■ ACTIVITY ■
The full listing, copied exactly and free of pictures, is the expected reply.
□ □ □ □
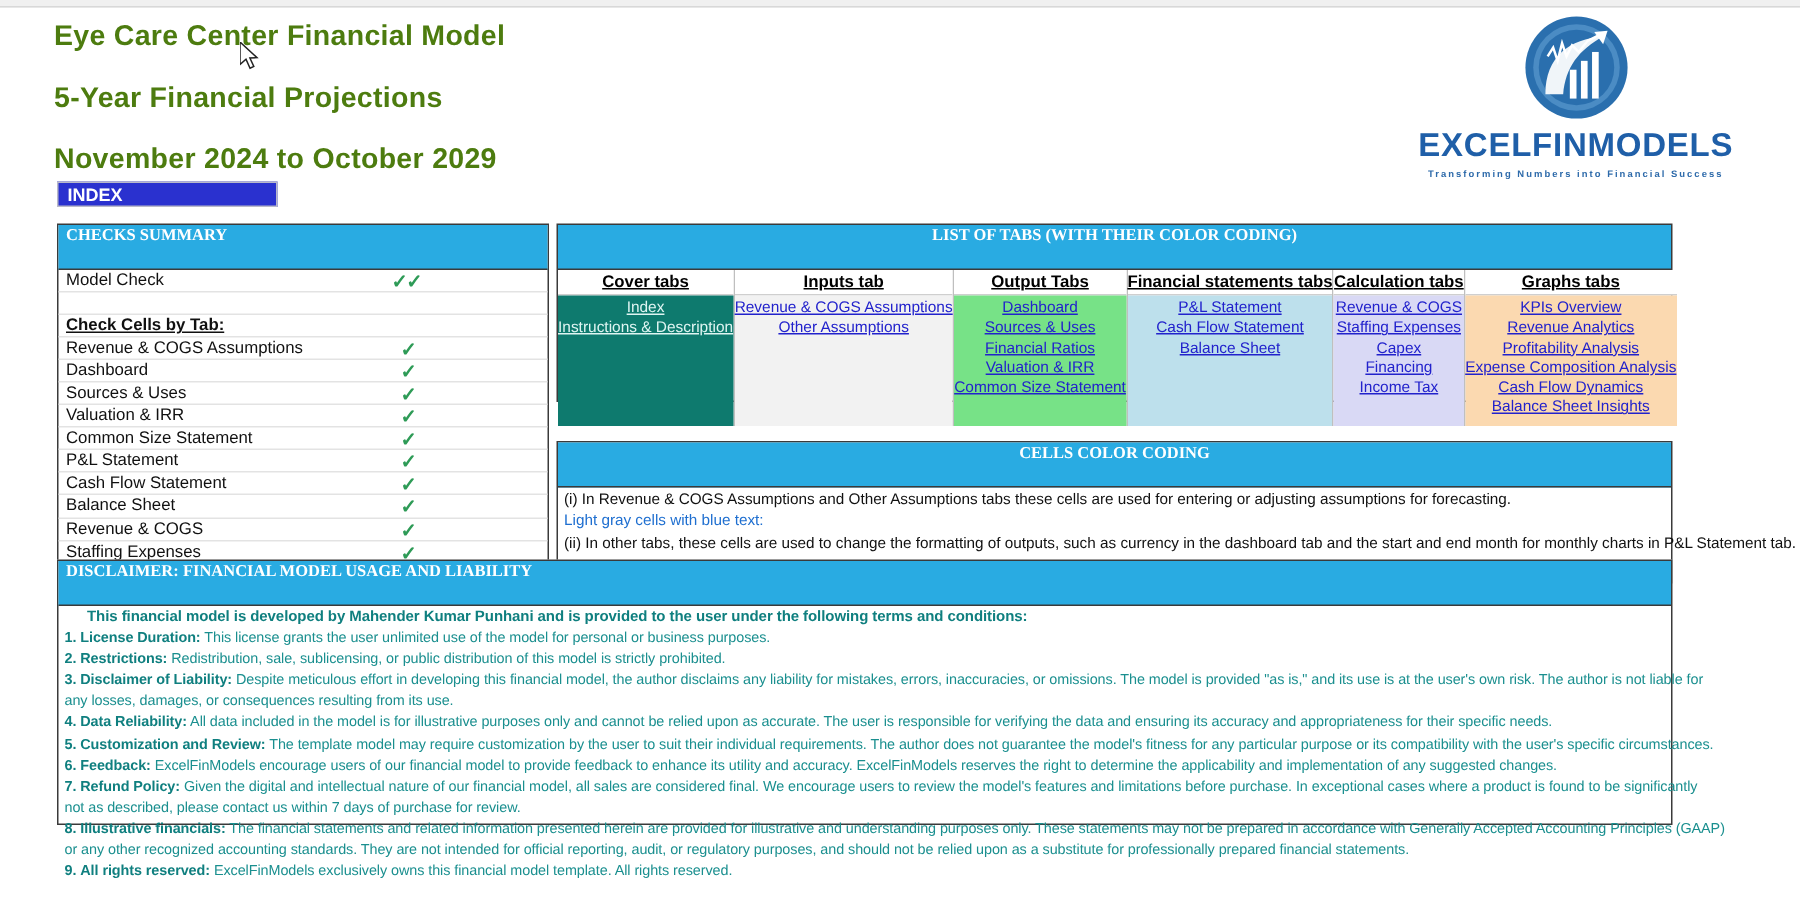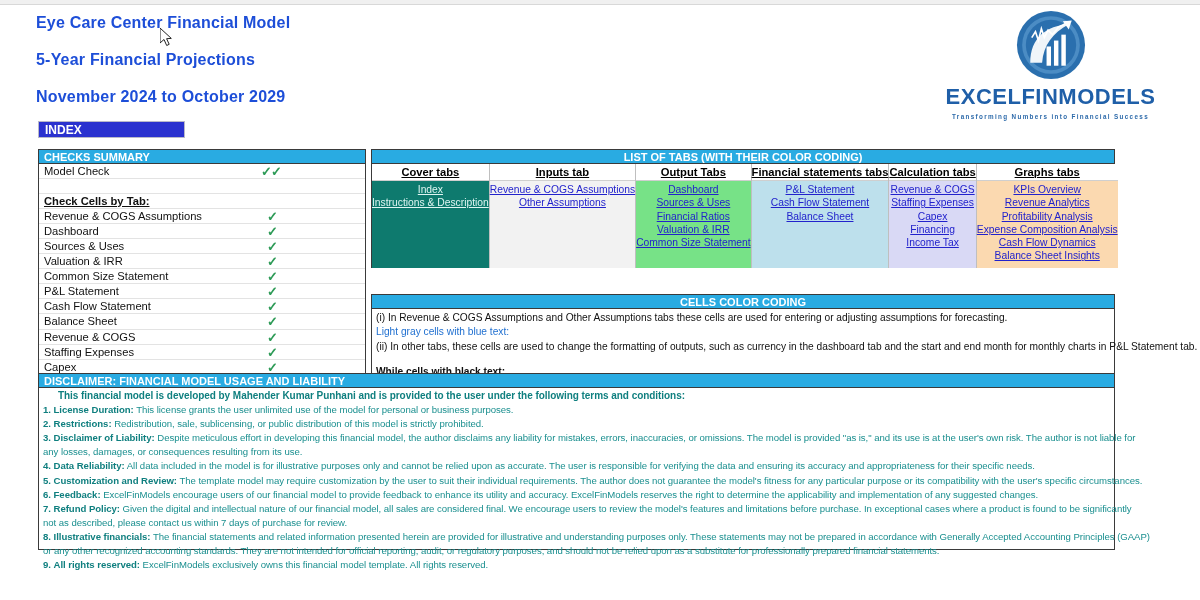"Eye Care Center Financial Model" .title-line { color: #1d4ed8 -> #4d7c0f; font-size: 16px -> 19px }
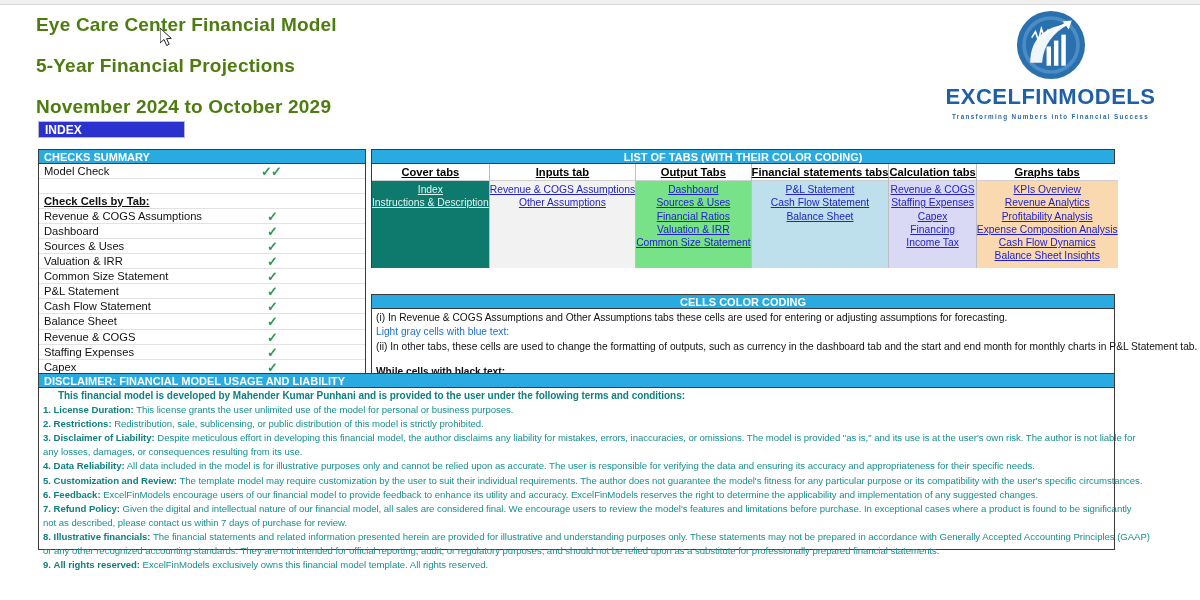"CHECKS SUMMARY" .panel-head { font-family: none -> Liberation Serif, serif; height: 14px -> 30px }
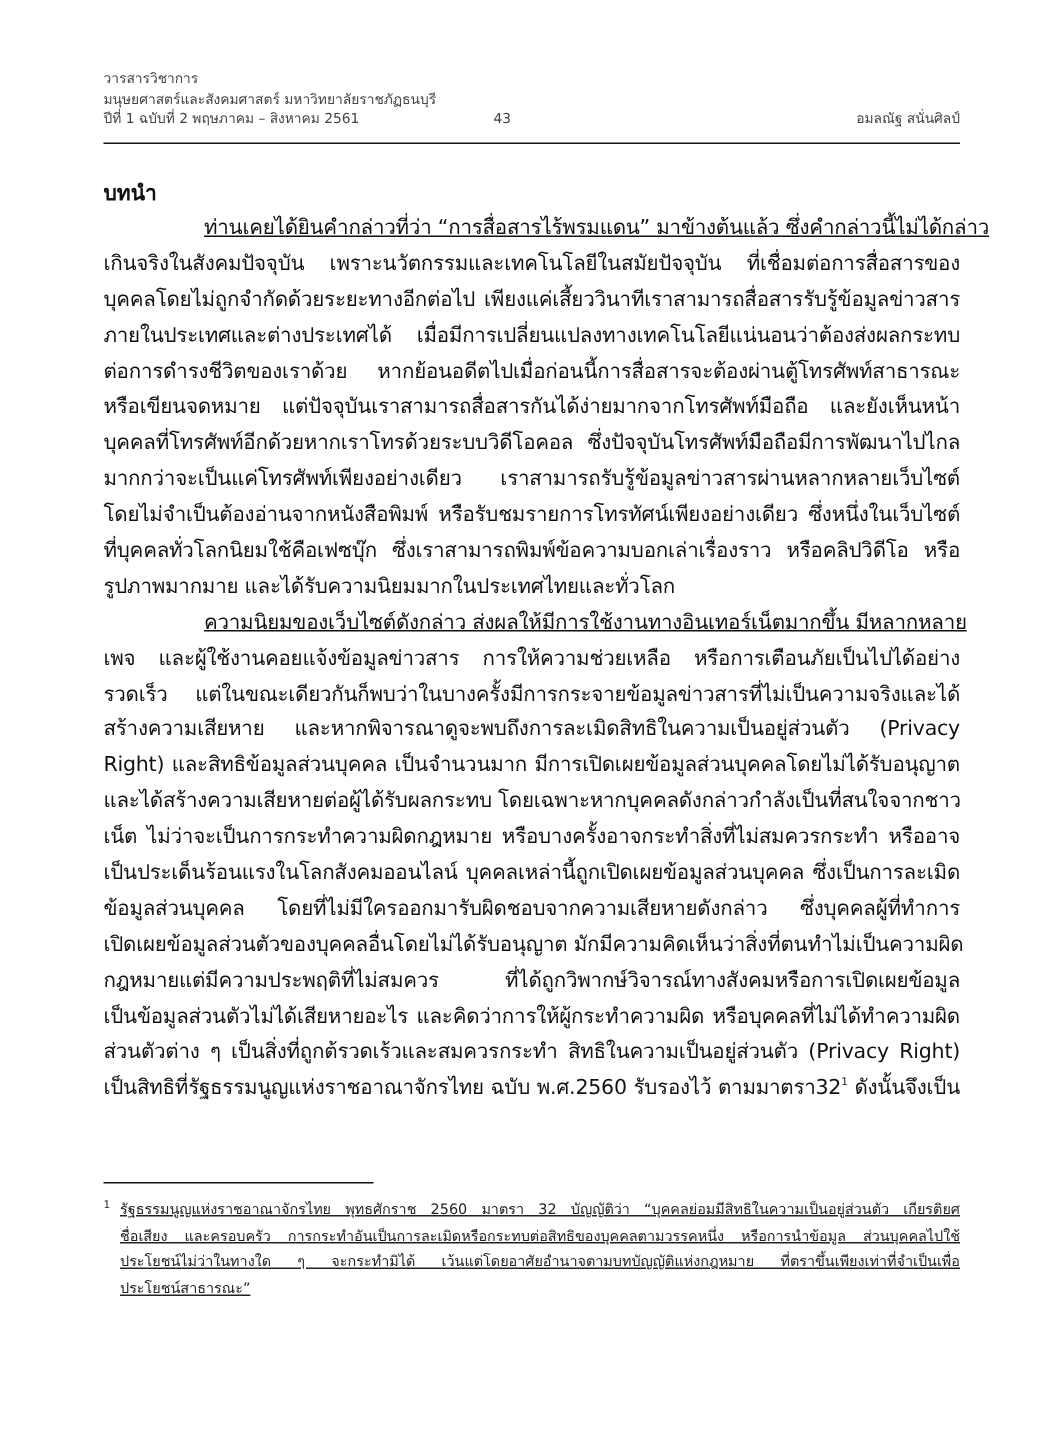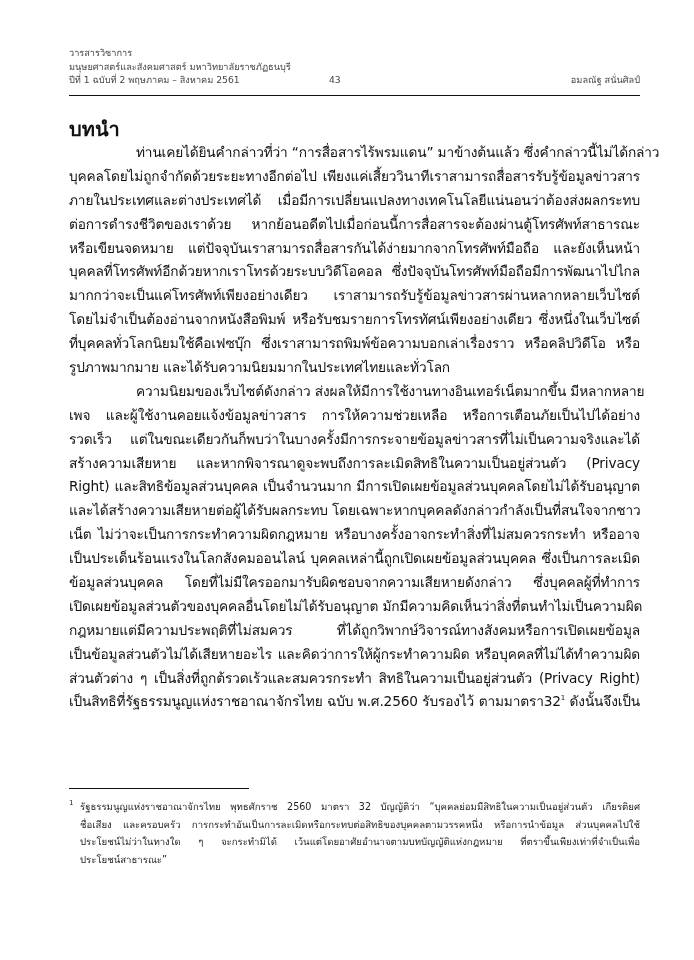"บทนำ" .section-title { font-size: 20px -> 14px }
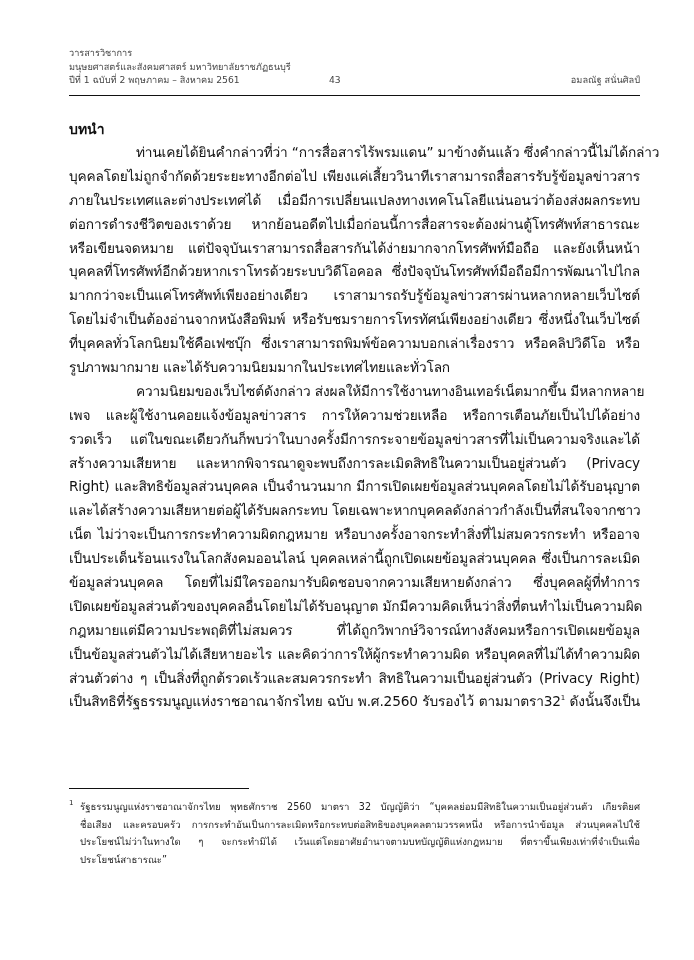"ท่านเคยได้ยินคำกล่าวที่ว่า" .body-line.indent { text-decoration: none -> underline }
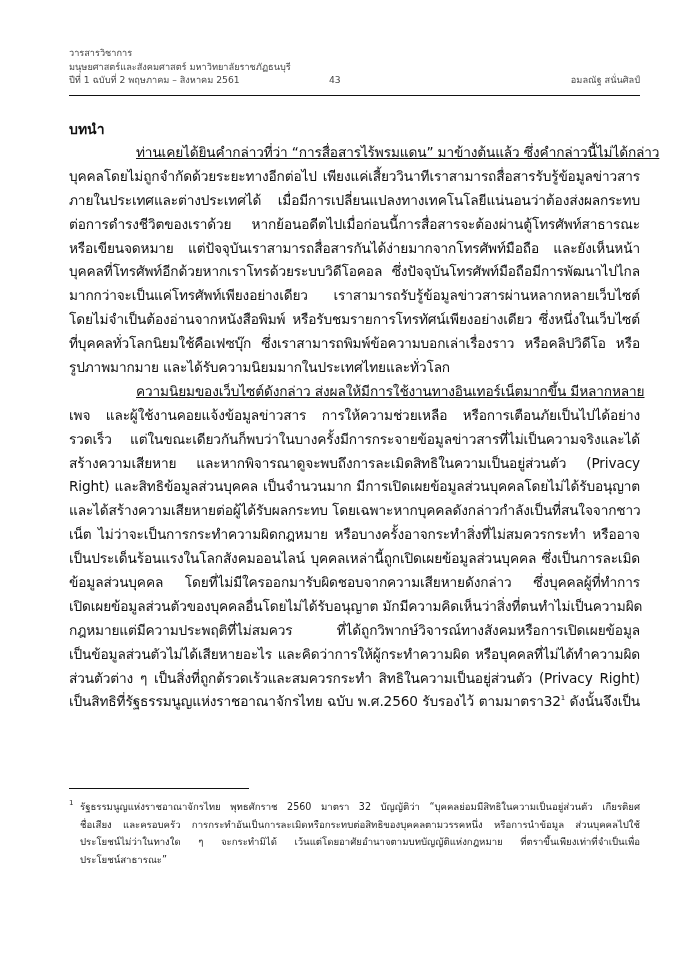"เกินจริงในสังคมปัจจุบัน" div.body-line { html: none -> <div>เกินจริงในสังคมปัจจุบัน เพราะนวัตกรรมและเทคโนโลยีในสมัยปัจจุบัน ที่เชื่อมต่อการสื่อสารของ</div> }
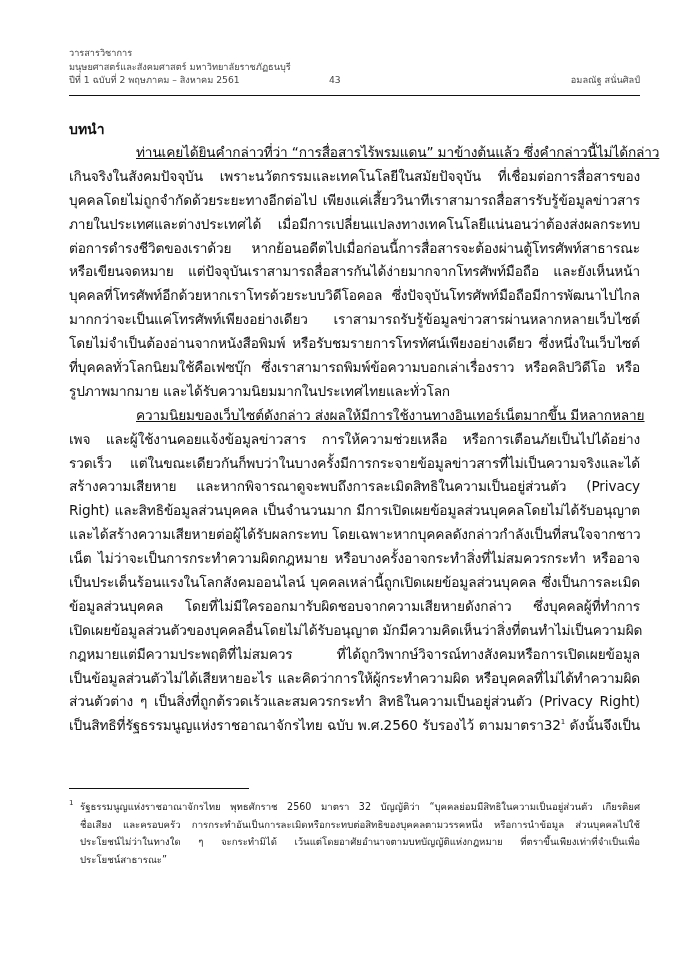"รัฐธรรมนูญแห่งราชอาณาจักรไทย พุทธศักราช" .fn-line { text-decoration: none -> underline }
□ □ □ □
■ ANSWER FOR THIS EXERCISE ■
"Eye Care Center Financial Model" .title-line { color: #1d4ed8 -> #4d7c0f; font-size: 16px -> 19px }
"CHECKS SUMMARY" .panel-head { font-family: none -> Liberation Serif, serif; height: 14px -> 30px }
"บทนำ" .section-title { font-size: 20px -> 14px }
"ท่านเคยได้ยินคำกล่าวที่ว่า" .body-line.indent { text-decoration: none -> underline }
"เกินจริงในสังคมปัจจุบัน" div.body-line { html: none -> <div>เกินจริงในสังคมปัจจุบัน เพราะนวัตกรรมและเทคโนโลยีในสมัยปัจจุบัน ที่เชื่อมต่อการสื่อสารของ</div> }
"รัฐธรรมนูญแห่งราชอาณาจักรไทย พุทธศักราช" .fn-line { text-decoration: none -> underline }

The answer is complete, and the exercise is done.